In order to be able to catch and characterize these planets, nearly-continuous round-the-clock high-precision monitoring of ongoing microlensing events is required. This is achieved by the PLANET network of 1m-class telescopes consisting of the ESO 1.54m Danish at La Silla (Chile), the Canopus Observatory 1.0m (Hobart, Tasmania, Australia), the Perth 0.6m (Bickley, Western Australia), the Boyden 1.5m (South Africa), and the SAAO 1.0m (Sutherland, South Africa). Since 2005, PLANET operates a common campaign with RoboNet, a UK operated network of 2m fully robotic telescopes currently comprising the Liverpool Telescope (Roque de Los Muchachos, La Palma, Spain) and the Faulkes Telescope North (Haleakala, Hawaii, USA).
The OGLE (Optical Gravitational Lensing Experiment) search team (led by A. Udalski, Warsaw University Observatory, Poland) discovered the event OGLE-2005-BLG-390 on 11 July 2005, triggering the PLANET telescopes to start taking data. A light curve consistent with a single lens star peaking at an amplification of about 3 on 31 July 2005 was observed, until 10 August when PLANET member Pascal Fouqué, observing at the Danish 1.54m at ESO La Silla, noticed a planetary deviation.
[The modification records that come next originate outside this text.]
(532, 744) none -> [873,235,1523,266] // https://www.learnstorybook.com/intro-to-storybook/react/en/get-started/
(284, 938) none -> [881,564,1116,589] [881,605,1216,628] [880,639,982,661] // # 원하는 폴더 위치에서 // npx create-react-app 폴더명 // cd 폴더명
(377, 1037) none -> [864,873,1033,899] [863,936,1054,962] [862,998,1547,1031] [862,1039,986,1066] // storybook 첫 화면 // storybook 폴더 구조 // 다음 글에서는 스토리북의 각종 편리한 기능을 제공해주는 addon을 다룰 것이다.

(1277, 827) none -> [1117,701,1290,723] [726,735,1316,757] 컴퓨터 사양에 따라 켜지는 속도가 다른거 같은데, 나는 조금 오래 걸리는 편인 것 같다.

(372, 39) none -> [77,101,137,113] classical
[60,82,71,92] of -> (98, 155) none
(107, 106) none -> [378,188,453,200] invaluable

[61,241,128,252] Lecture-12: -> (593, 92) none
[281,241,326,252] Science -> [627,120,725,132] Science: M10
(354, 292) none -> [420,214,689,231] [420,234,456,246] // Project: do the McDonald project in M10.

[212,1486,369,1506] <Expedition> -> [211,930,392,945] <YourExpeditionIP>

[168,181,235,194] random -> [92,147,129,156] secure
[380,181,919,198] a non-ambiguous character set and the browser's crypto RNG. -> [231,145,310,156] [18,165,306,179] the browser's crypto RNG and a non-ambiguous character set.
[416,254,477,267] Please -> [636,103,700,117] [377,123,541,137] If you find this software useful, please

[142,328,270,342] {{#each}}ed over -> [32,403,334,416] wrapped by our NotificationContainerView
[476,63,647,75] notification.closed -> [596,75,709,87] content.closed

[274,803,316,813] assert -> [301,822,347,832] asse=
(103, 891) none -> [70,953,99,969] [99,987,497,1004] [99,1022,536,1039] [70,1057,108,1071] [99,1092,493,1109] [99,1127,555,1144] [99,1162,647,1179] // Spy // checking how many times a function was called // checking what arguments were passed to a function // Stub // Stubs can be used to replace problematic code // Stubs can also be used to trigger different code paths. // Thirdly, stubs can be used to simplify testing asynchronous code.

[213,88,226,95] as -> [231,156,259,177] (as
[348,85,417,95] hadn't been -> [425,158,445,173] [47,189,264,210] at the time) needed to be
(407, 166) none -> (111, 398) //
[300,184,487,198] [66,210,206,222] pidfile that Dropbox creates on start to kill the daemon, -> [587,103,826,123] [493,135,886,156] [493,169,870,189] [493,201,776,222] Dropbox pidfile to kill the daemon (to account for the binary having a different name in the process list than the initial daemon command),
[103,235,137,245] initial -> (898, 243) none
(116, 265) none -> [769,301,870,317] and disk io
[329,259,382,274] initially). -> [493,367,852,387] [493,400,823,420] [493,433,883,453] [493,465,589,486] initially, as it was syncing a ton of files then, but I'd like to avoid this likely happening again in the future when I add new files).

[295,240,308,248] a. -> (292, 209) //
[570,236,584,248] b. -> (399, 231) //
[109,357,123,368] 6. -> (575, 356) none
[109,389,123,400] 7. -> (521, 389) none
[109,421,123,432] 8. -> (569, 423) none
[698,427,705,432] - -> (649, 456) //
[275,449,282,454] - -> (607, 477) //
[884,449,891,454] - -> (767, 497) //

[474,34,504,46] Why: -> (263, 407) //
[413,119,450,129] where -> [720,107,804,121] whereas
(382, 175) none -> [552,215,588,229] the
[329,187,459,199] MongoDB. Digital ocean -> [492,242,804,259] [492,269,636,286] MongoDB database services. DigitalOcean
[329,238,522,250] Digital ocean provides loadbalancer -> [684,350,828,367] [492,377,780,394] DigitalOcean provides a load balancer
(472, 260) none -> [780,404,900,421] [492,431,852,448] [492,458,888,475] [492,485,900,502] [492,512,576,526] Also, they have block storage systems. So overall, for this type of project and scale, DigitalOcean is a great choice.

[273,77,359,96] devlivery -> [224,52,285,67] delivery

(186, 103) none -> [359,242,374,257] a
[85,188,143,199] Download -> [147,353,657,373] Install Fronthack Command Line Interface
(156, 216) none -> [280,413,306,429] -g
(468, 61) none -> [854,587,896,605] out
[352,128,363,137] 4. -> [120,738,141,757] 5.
An OGLE point from the same night showed the same trend, while the last half of the planetary deviation, lasting about a day, had been covered by images from Perth Observatory. The MOA (Microlensing Observations in Astrophysics) collaboration was later able to identify the source star on its images and confirmed the deviation.
No other interpretation than the presented sub-Neptune mass planet with its quoted parameters appeared to fit the extensive data set. This discovery brings a fresh look at the field of planetary science.
In particular, astronomers now think that such frozen worlds are much more common than their larger, Jupiter-like brethren. "Indeed if Jupiter-like planets were as widespread, the microlensing method should have found dozens of them by now", said David Bennett (University of Notre Dame, USA), another PLANET team member.
The microlensing technique is most probably the only method currently capable of detecting planets similar to Earth. "The search for a second Earth is the driving force behind our research and this discovery constitutes a major leap forward since it is the most Earth-like planet we know of so far", said co-author Daniel Kubas, ESO.
A report has been published in the January 26 edition of the leading journal Nature ("Discovery of a cool planet of 5.5 Earth masses through gravitational microlensing" by J.-P. Beaulieu, D. P. Bennett, P. Fouqué, A. Williams, M. Dominik, U. G. Jorgensen, D. Kubas et al.).
 This result is a joint effort of three independent microlensing campaigns: PLANET/RoboNet, OGLE, and MOA, involving a total of 73 collaborators affiliated with 32 institutions in 12 countries (France, United Kingdom, Poland, Denmark, Germany, Austria, Chile, Australia, New Zealand, United States of America, South Africa, and Japan).
 This value is uncertain by a factor of two. The lowest-mass exoplanet known until now was GJ 876d, which has a probable mass of 7.5 Earth's masses. Unlike the present discovered planet, GJ 876d circles its parent star in about 2 days. It is thus very hot. By comparison, Uranus has about 15 times the mass of the Earth and Neptune, 17, while giant Jupiter weighs as much as 318 earths.